Op-Ed: Remembering the Black Panther Party


 +
black panther party photo: Black Panther Party founders CivilRights_Pantherfoundingmembers.jpg
Despite its revolutionary pronouncements, the Black Panther  Party began very much under the influence of the mainstream patriarchal culture.  In 1968, the Party newspaper stated that the role of female members was to be  “subordinate” to the males.

The following year, however, Deputy Chairman Fred  Hampton, of the Illinois chapter, publicly condemned sexism in the  party as counterrevolutionary. Adapting ‘feminism’ to the unique  experiences of African American women, the Party advocated a womanist philosophy. Drawing on the writings of Angela Davis and others,  it was posited that the “brutal equality” of oppression of Black males and  females, based on chattel slavery, necessitated a creative approach to gender  roles in the African American community. Unlike in European American society,  African American men and women had to work together for the preservation and  reconstruction of a ‘revolutionary’ culture and community.

From this point forward the Black Panther Party newspaper  portrayed women as revolutionaries, using the example of Party members, such as  Kathleen Cleaver, Angela Davis and Ericka Huggins, all political, intelligent and attractive women. The  BPP newspaper often showed women as active participants in the armed  self-defense movement, picturing them with children and guns as protectors of  the home, family and community.
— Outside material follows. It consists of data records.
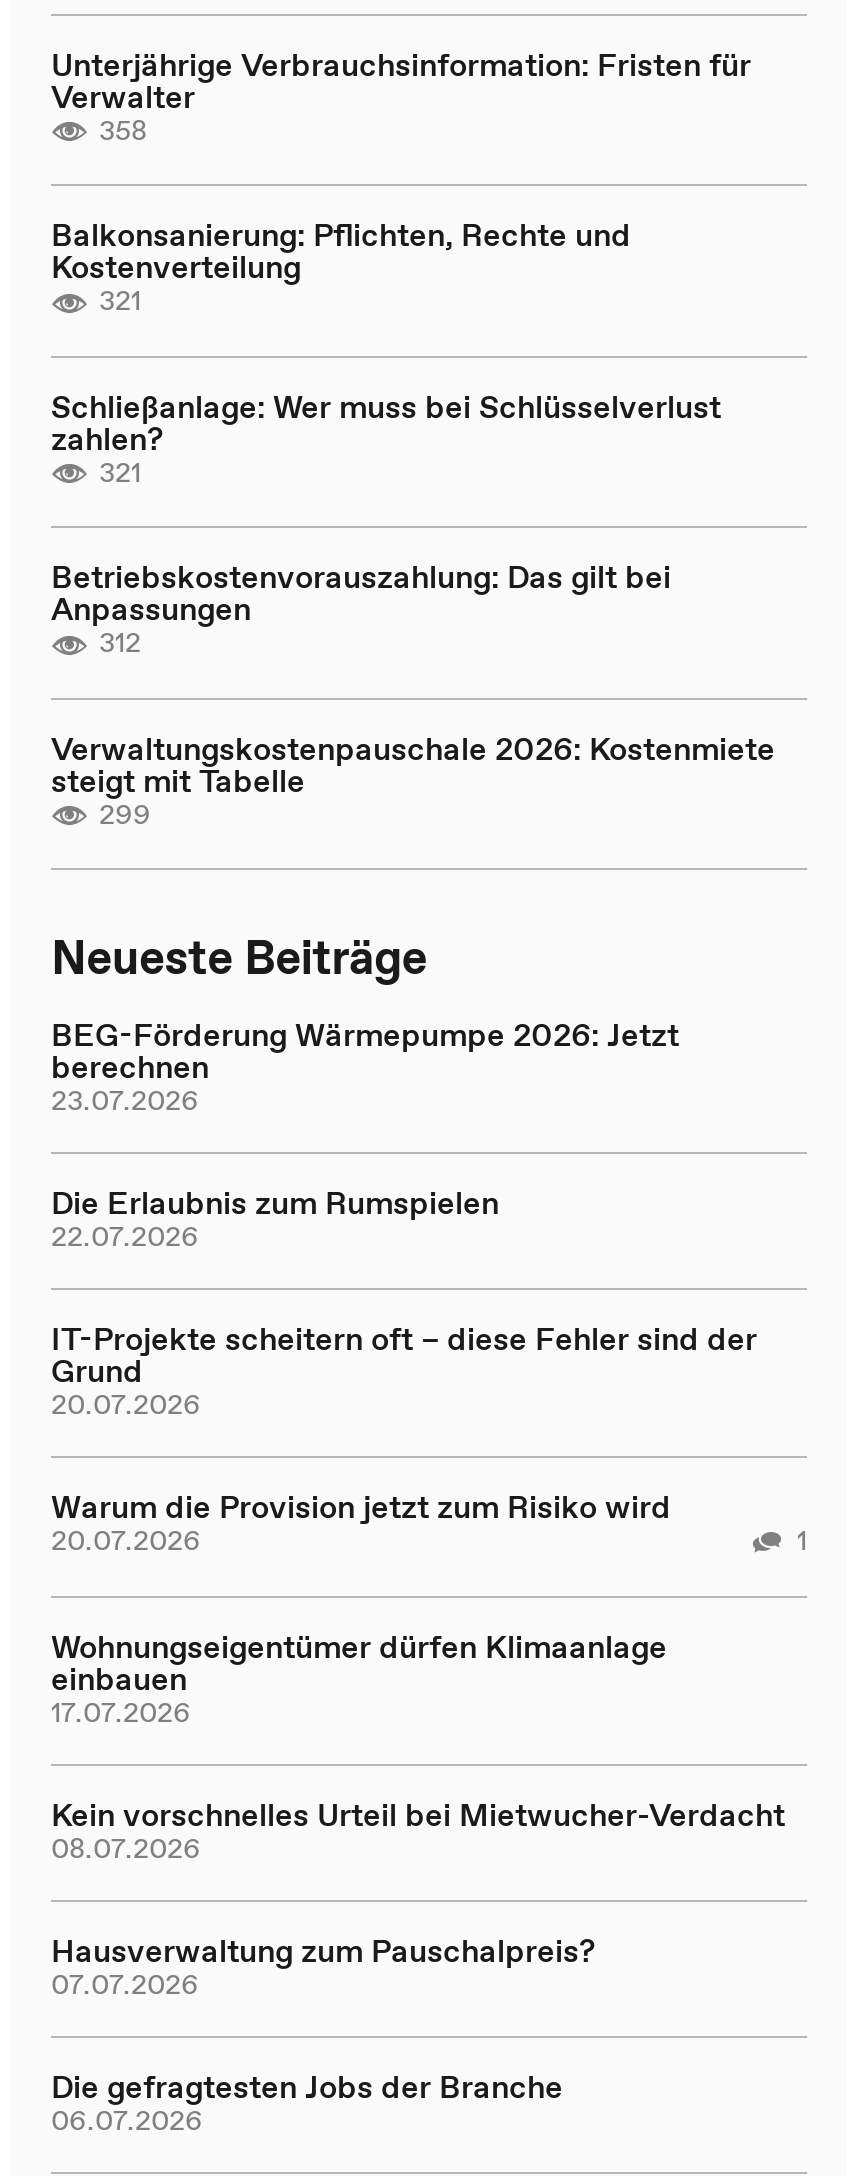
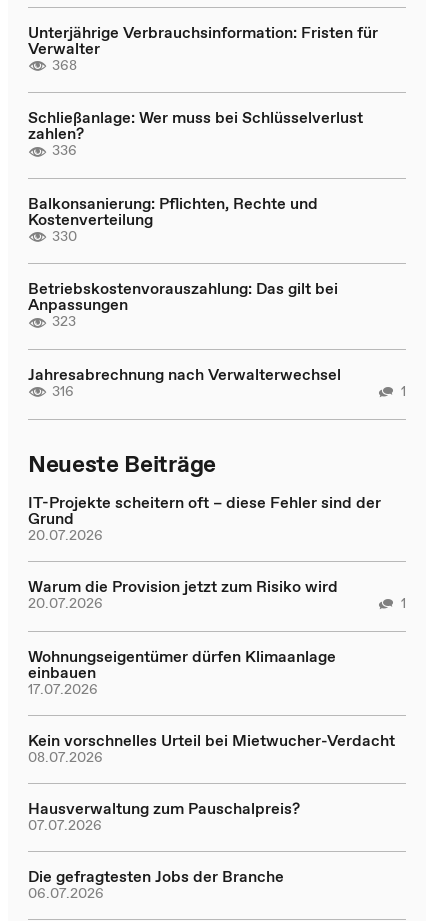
[99,109,147,320] 358 | 321 -> [52,54,77,74] 368
moved [51,212,631,288] -> [28,192,318,230]: Balkonsanierung: Pflichten, Rechte und | Kostenverteilung
[99,451,141,491] 321 -> [52,140,77,246] 336 | 330
[99,622,141,662] 312 -> [52,311,76,331] 323
[51,725,775,833] Verwaltungskostenpauschale 2026: Kostenmiete | steigt mit Tabelle | 299 -> [28,362,406,400] Jahresabrechnung nach Verwalterwechsel | 316 | 1
[51,1012,679,1256] BEG-Förderung Wärmepumpe 2026: Jetzt | berechnen | 23.07.2026 | Die Erlaubnis zum Rumspielen | 22.07.2026 -> none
From 1968 to the end of its publication in 1982,  the head editors of the newspaper were all women. In 1970, approximately  40% to 70% of Party members were women, and several chapters, such as  the Des Moines, Iowa and New Haven, Connecticut, were headed by women. During  the 1970s, the Party officially supported women’s reproductive  rights, including abortion, and ‘reprimand’ men who violated the rules  of gender equality.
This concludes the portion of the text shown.